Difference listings
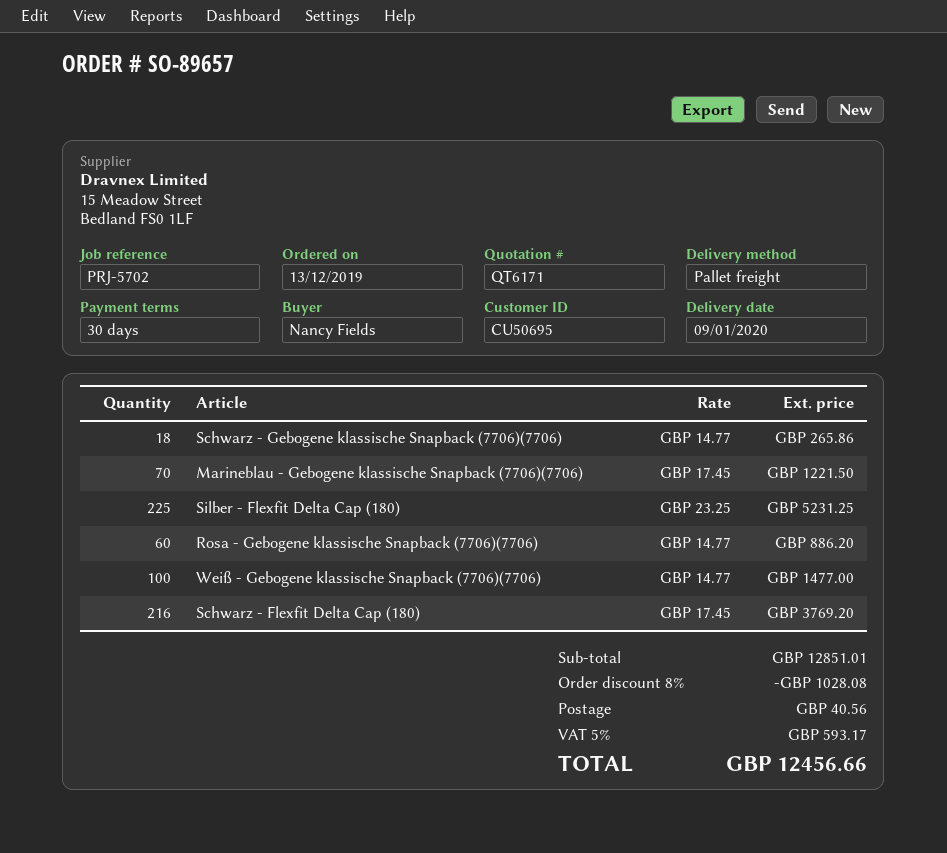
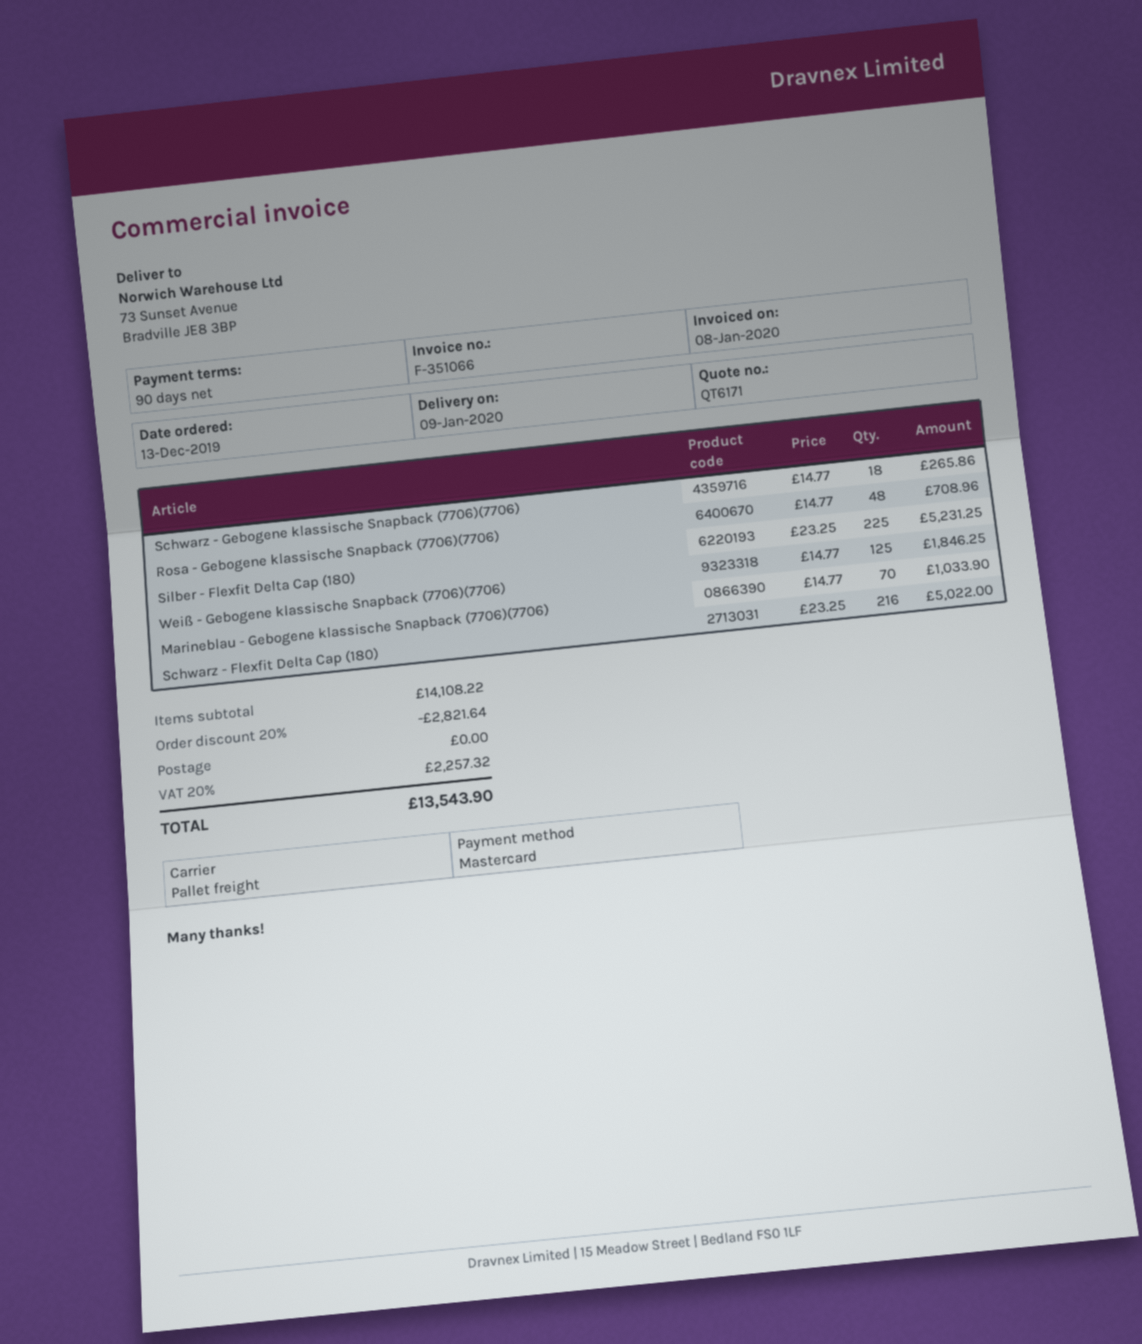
payment terms: 30 days -> 90 days
Marineblau - Gebogene klassische Snapback (7706)(7706): 70 x 17.45 = 1221.50 -> 70 x 14.77 = 1033.90
Rosa - Gebogene klassische Snapback (7706)(7706): 60 x 14.77 = 886.20 -> 48 x 14.77 = 708.96
Weiß - Gebogene klassische Snapback (7706)(7706): 100 x 14.77 = 1477.00 -> 125 x 14.77 = 1846.25
Schwarz - Flexfit Delta Cap (180): 216 x 17.45 = 3769.20 -> 216 x 23.25 = 5022.00
subtotal: 12851.01 -> 14108.22
discount: 8% = 1028.08 -> 20% = 2821.64
shipping: 40.56 -> 0.00
tax: 5% = 593.17 -> 20% = 2257.32
total: 12456.66 -> 13543.90

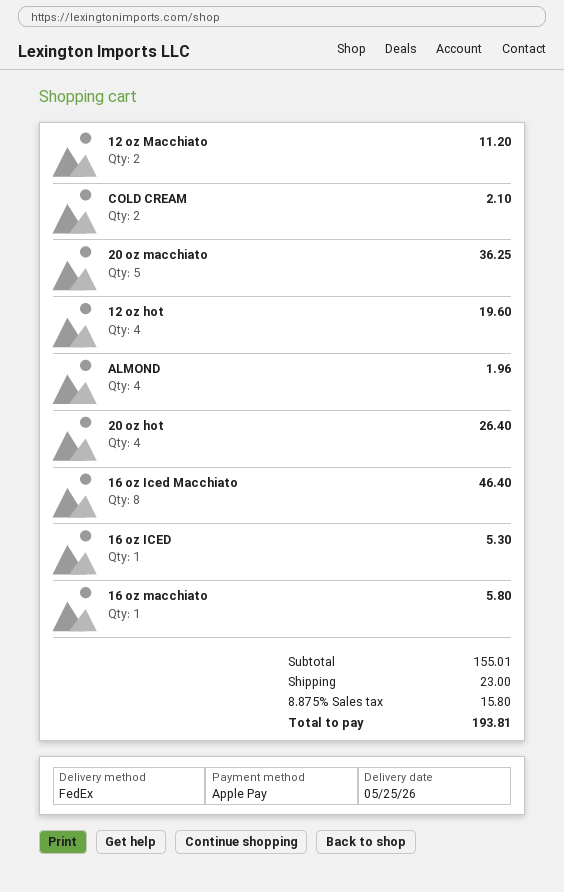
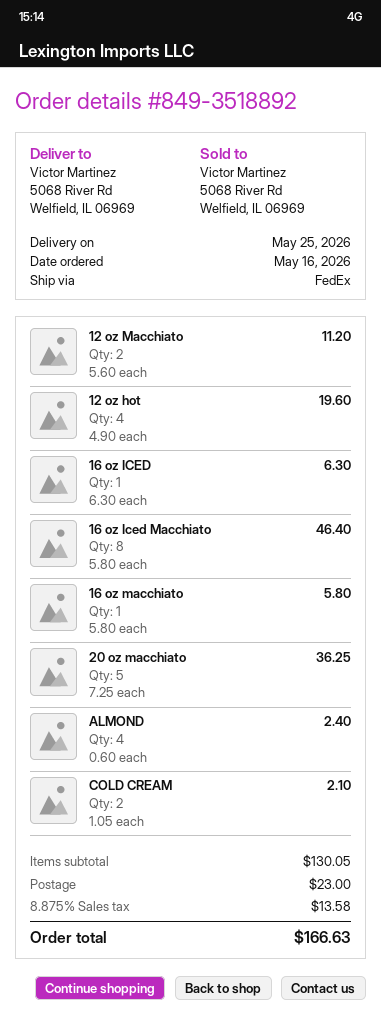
ALMOND: 4 for 1.96 -> 4 for 2.40
20 oz hot: 4 for 26.40 -> none
16 oz ICED: 1 for 5.30 -> 1 for 6.30
subtotal: 155.01 -> 130.05
tax: 8.875% = 15.80 -> 8.875% = 13.58
total: 193.81 -> 166.63

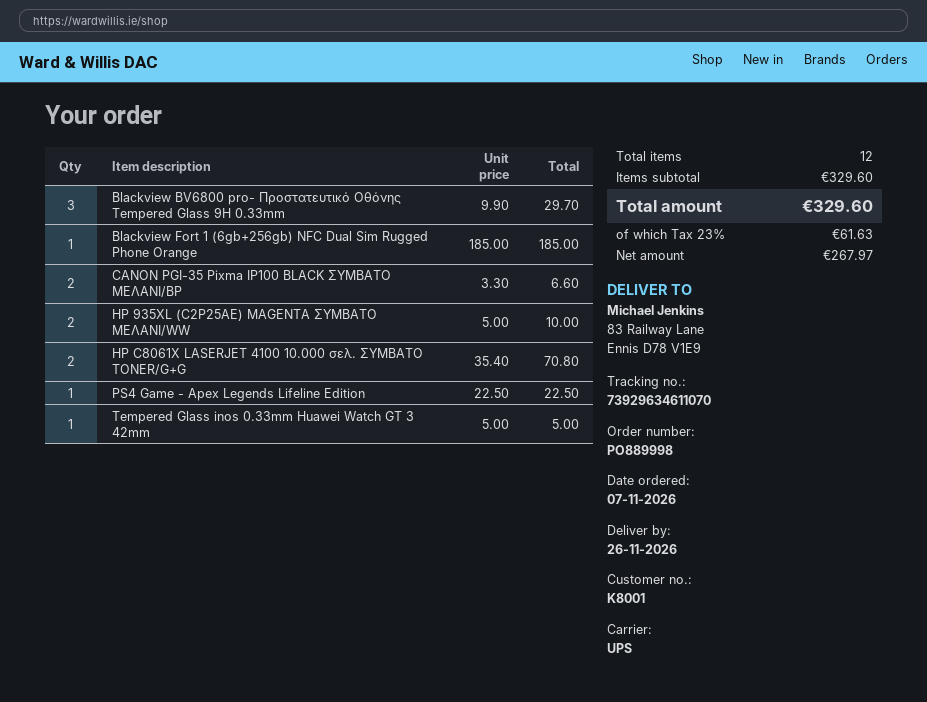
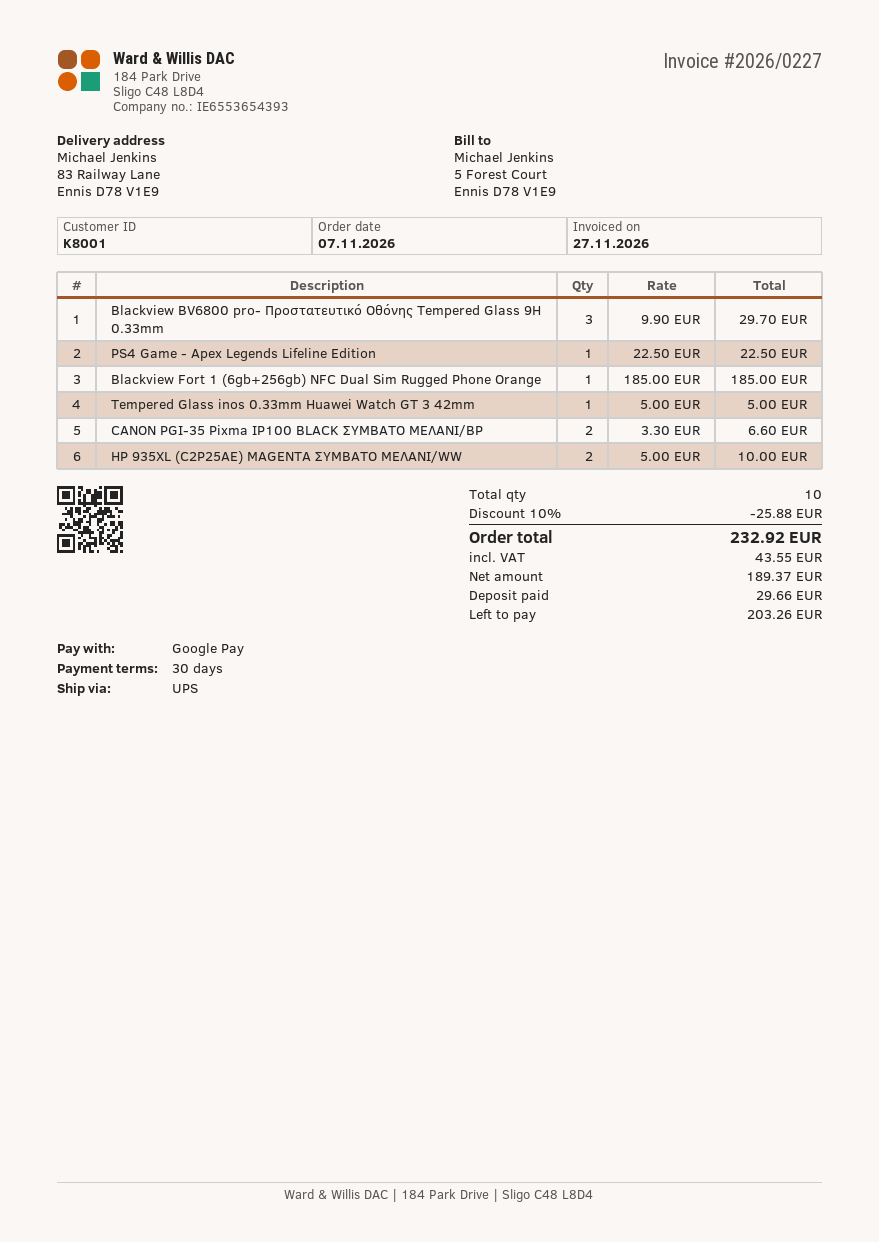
HP C8061X LASERJET 4100 10.000 σελ. ΣΥΜΒΑΤΟ TONER/G+G: 2 x 35.40 = 70.80 -> none
total quantity: 12 -> 10
discount: none -> 10% = 25.88
net: 267.97 -> 189.37
tax: 61.63 -> 43.55
total: 329.60 -> 232.92

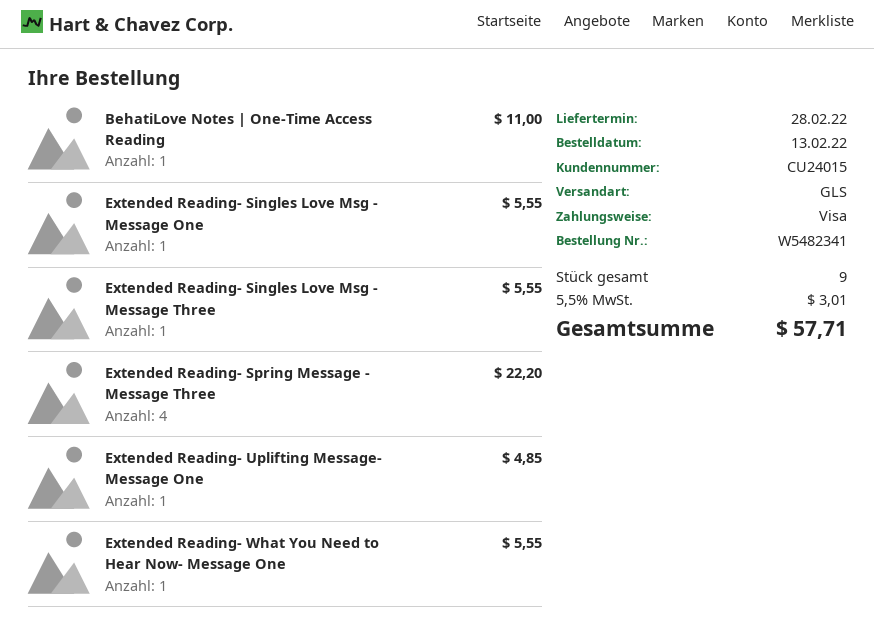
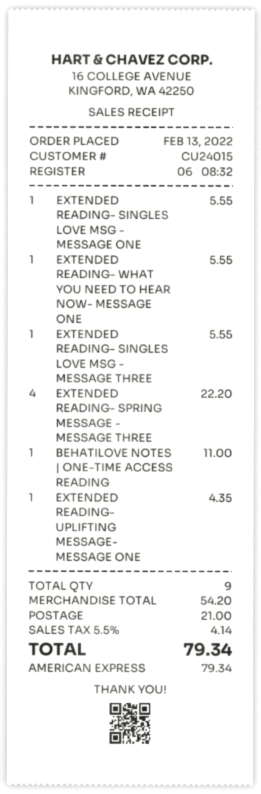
payment method: Visa -> American Express
Extended Reading- Uplifting Message- Message One: 1 for 4.85 -> 1 for 4.35
shipping: none -> 21.00
tax: 5.5% = 3.01 -> 5.5% = 4.14
total: 57.71 -> 79.34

Assigned task:
Nothing but a number should be given: the number of lines in the records that contain the word "shipping".

Problem solution:
2